While you are down here, take a run over to the Arizona-Sonora Desert Museum and Old Tucson; they are just a few minutes from the club. Tombstone is not too far, and they do a great job reenacting the gunfight at the OK Corral. Stop by Bisbee for the Queen Mine tour down some 1,500 feet. There is some great eating in Bisbee, too. All will give you a real feel for Arizona’s roots.
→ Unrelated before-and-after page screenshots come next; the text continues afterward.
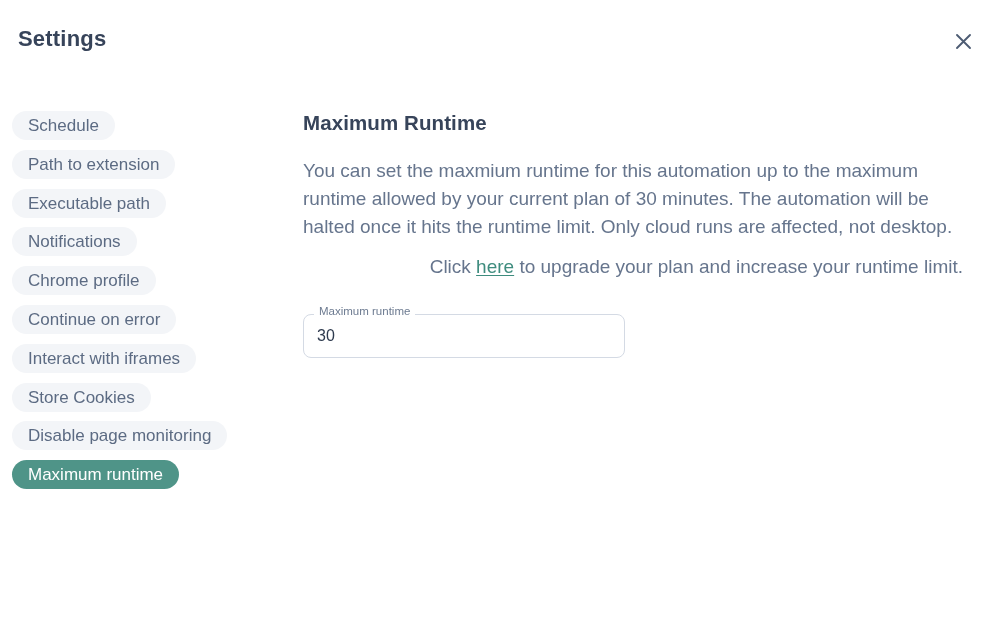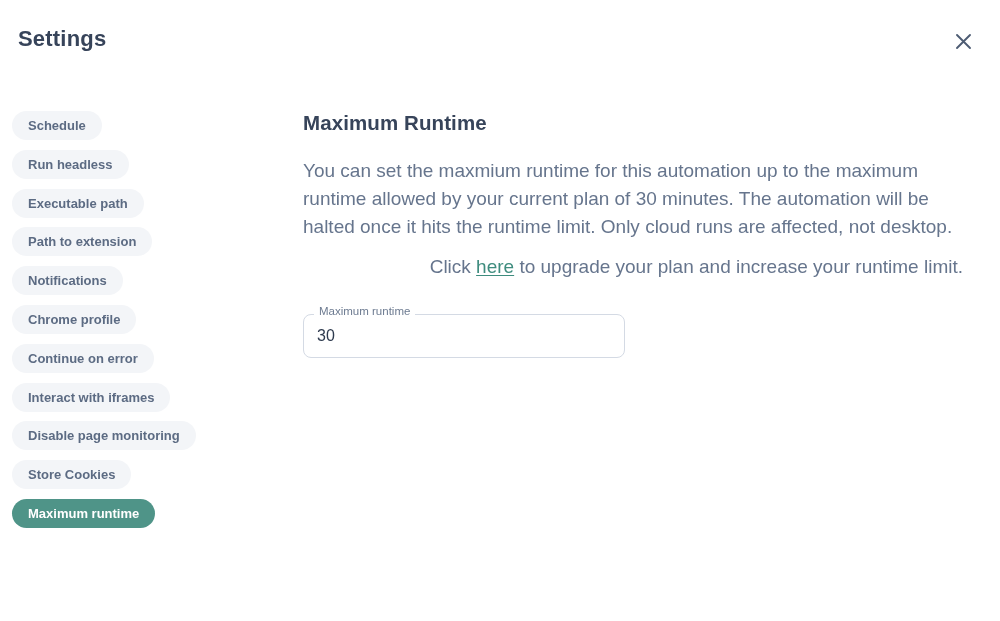"Schedule" .sidebar-pill { font-size: 13px -> 17px; font-weight: bold -> normal }
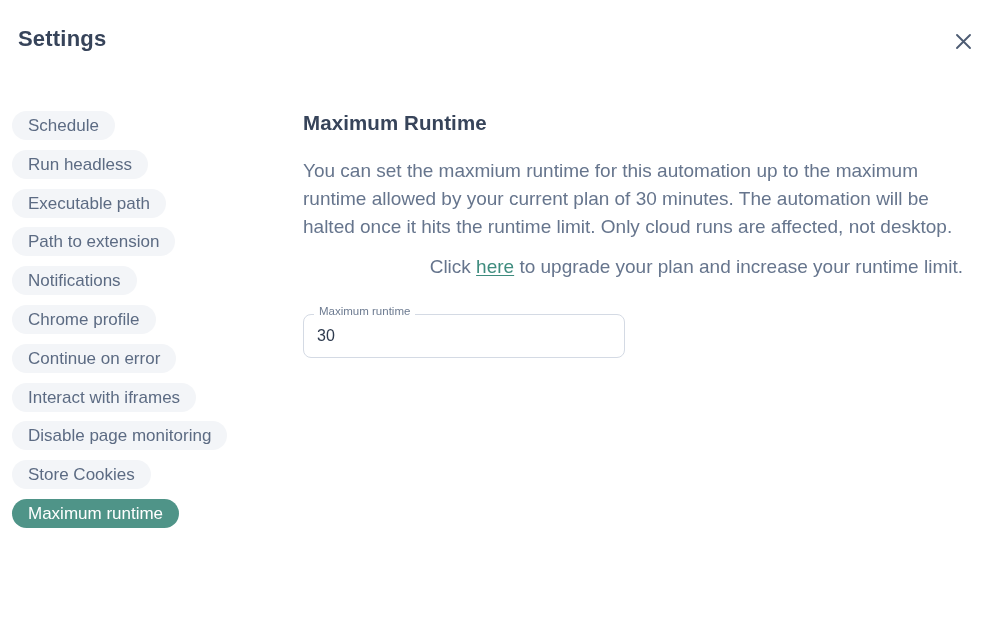"Run headless" div.sidebar-pill-row { html: <div> <button> <span>Run headless</span> </button> </div> -> none }
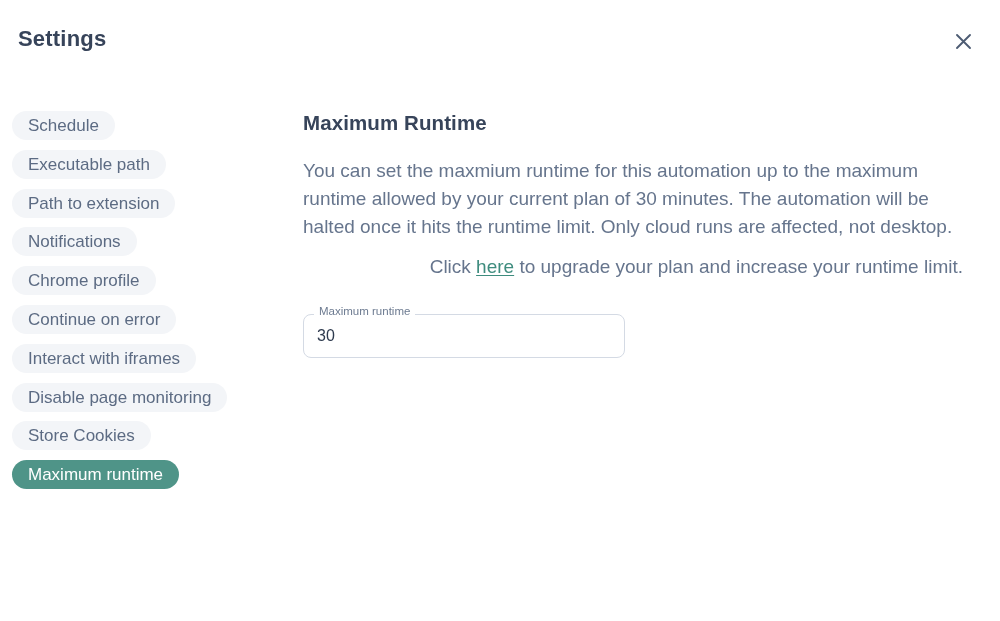"Executable path" div.sidebar-pill-row { order: before "Path to extension" -> after "Path to extension" }
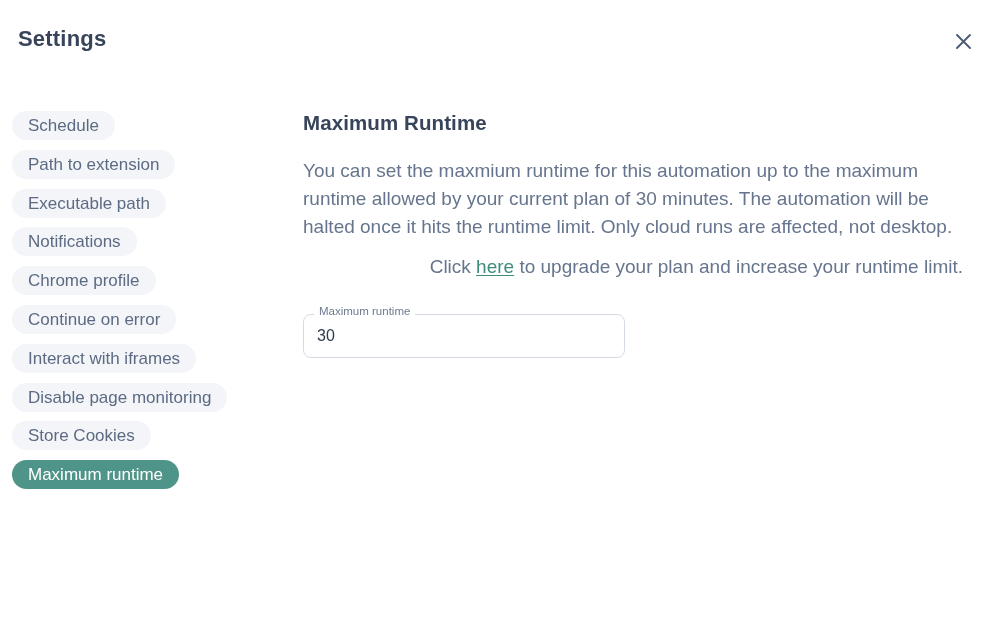"Disable page monitoring" div.sidebar-pill-row { order: before "Store Cookies" -> after "Store Cookies" }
Around the state: It’s not just Tucson in February and March. The Chain will be in full force, with Casa Grande, Double Adobe, Rio Salado, Ben Avery, Lake Havasu and Tri-State having shoots. Our local clubs are the heart and soul of Arizona shooting. Full details can be found on aztraps.com.

To end things on a real high note, the rebate that we receive from the ATA for 2018 is $12,591. That makes us No. 3 behind Pennsylvania and Ohio. Not too bad for a state tucked way down in the southwest corner of the USA, eh? (Our Canadian friends helped us get there.)

See you on the line.

John Bergman

ATA Delegate

Idaho

Good morning from Idaho! Well, it’s Christmas Eve, and it is snowing outside. Spring seems like an eternity away, and yet in 30 days I will be heading to Tucson for the Preliminary Spring Grand and the Spring Grand.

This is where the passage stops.